▸ Change detection outputs:
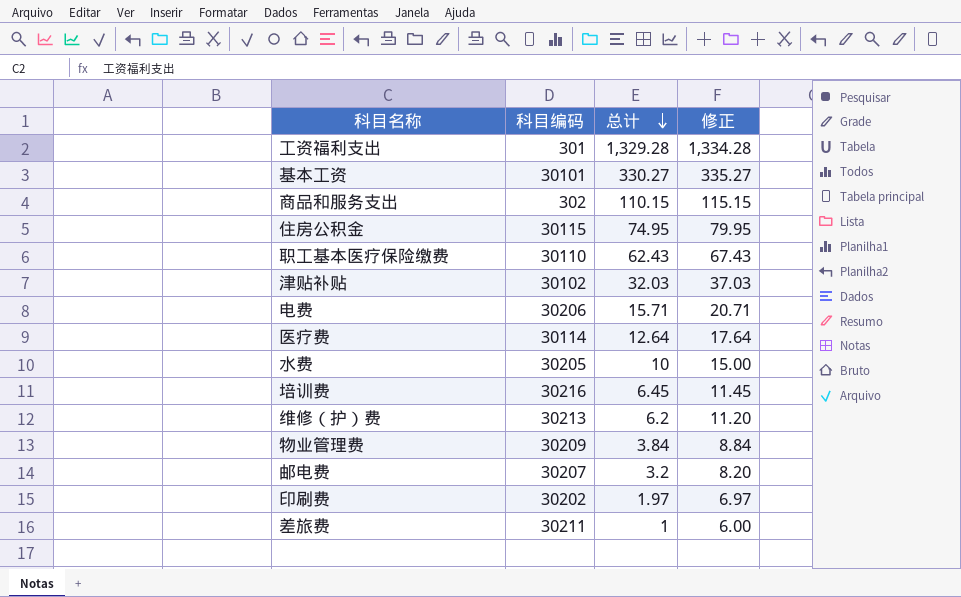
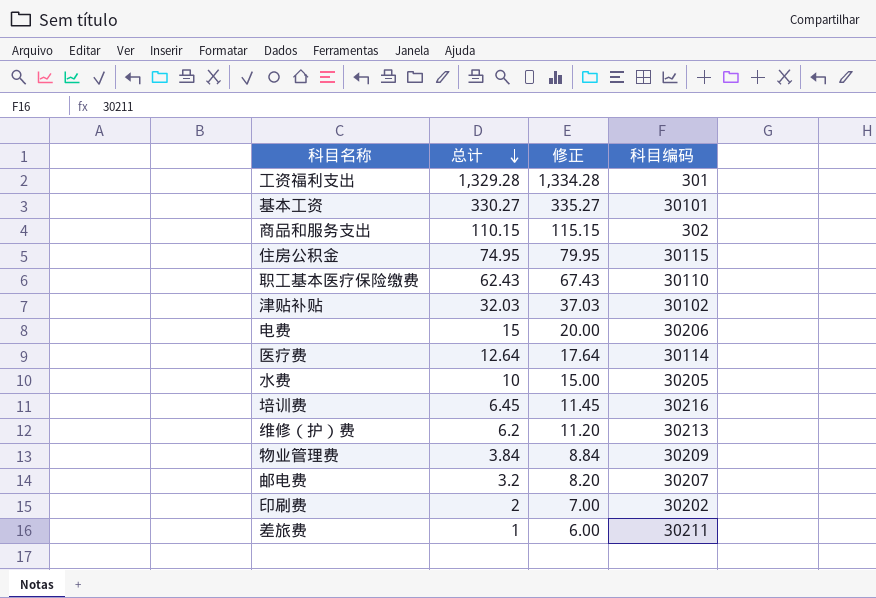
column 科目编码 | position: 2 -> 4
电费 | 总计: 15.71 -> 15
电费 | 修正: 20.71 -> 20.00
印刷费 | 总计: 1.97 -> 2
印刷费 | 修正: 6.97 -> 7.00

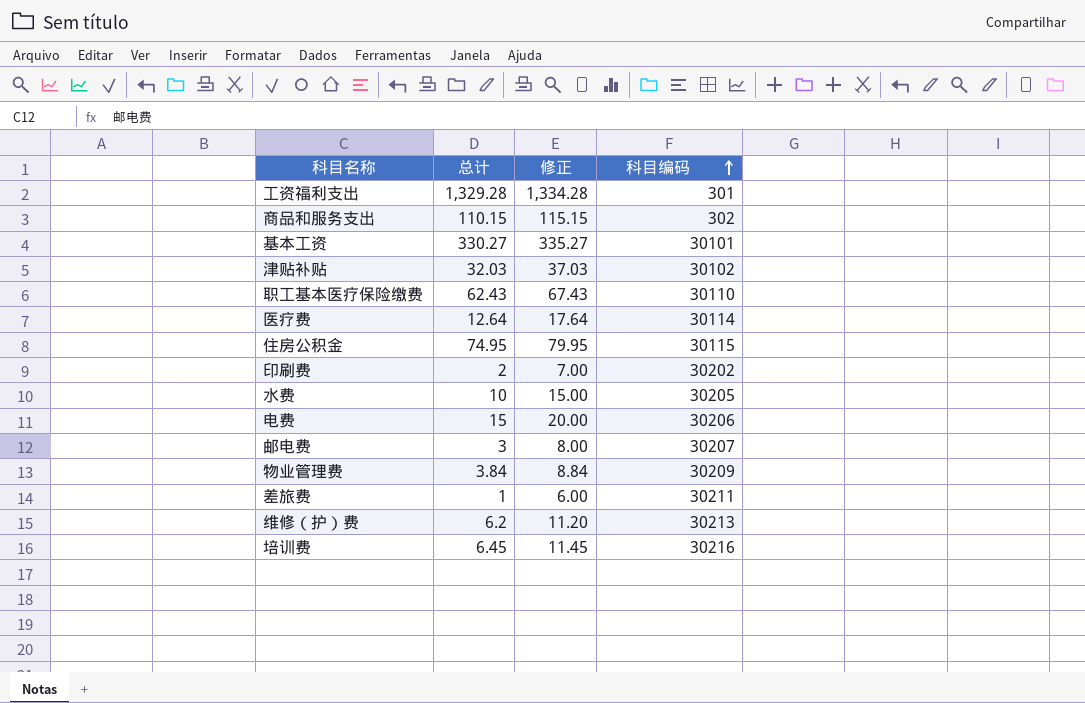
row order: 总计 descending -> 科目编码 ascending
邮电费 | 总计: 3.2 -> 3
邮电费 | 修正: 8.20 -> 8.00

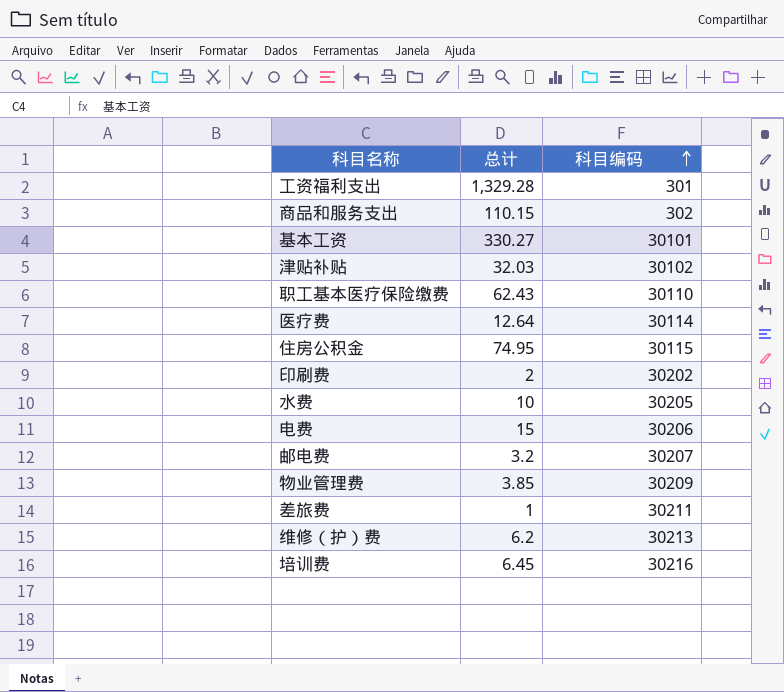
column 修正 | formula: [总计] + 5 -> none
邮电费 | 总计: 3 -> 3.2
物业管理费 | 总计: 3.84 -> 3.85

▸ THE PROBLEM:
Please output exactly the lines of the data above, from its first line through the line with "column 修正 | formula: [总计] + 5 -> none", and nothing else; drop the pictures.

▸ TASK ANSWER:
column 科目编码 | position: 2 -> 4
电费 | 总计: 15.71 -> 15
电费 | 修正: 20.71 -> 20.00
印刷费 | 总计: 1.97 -> 2
印刷费 | 修正: 6.97 -> 7.00

row order: 总计 descending -> 科目编码 ascending
邮电费 | 总计: 3.2 -> 3
邮电费 | 修正: 8.20 -> 8.00

column 修正 | formula: [总计] + 5 -> none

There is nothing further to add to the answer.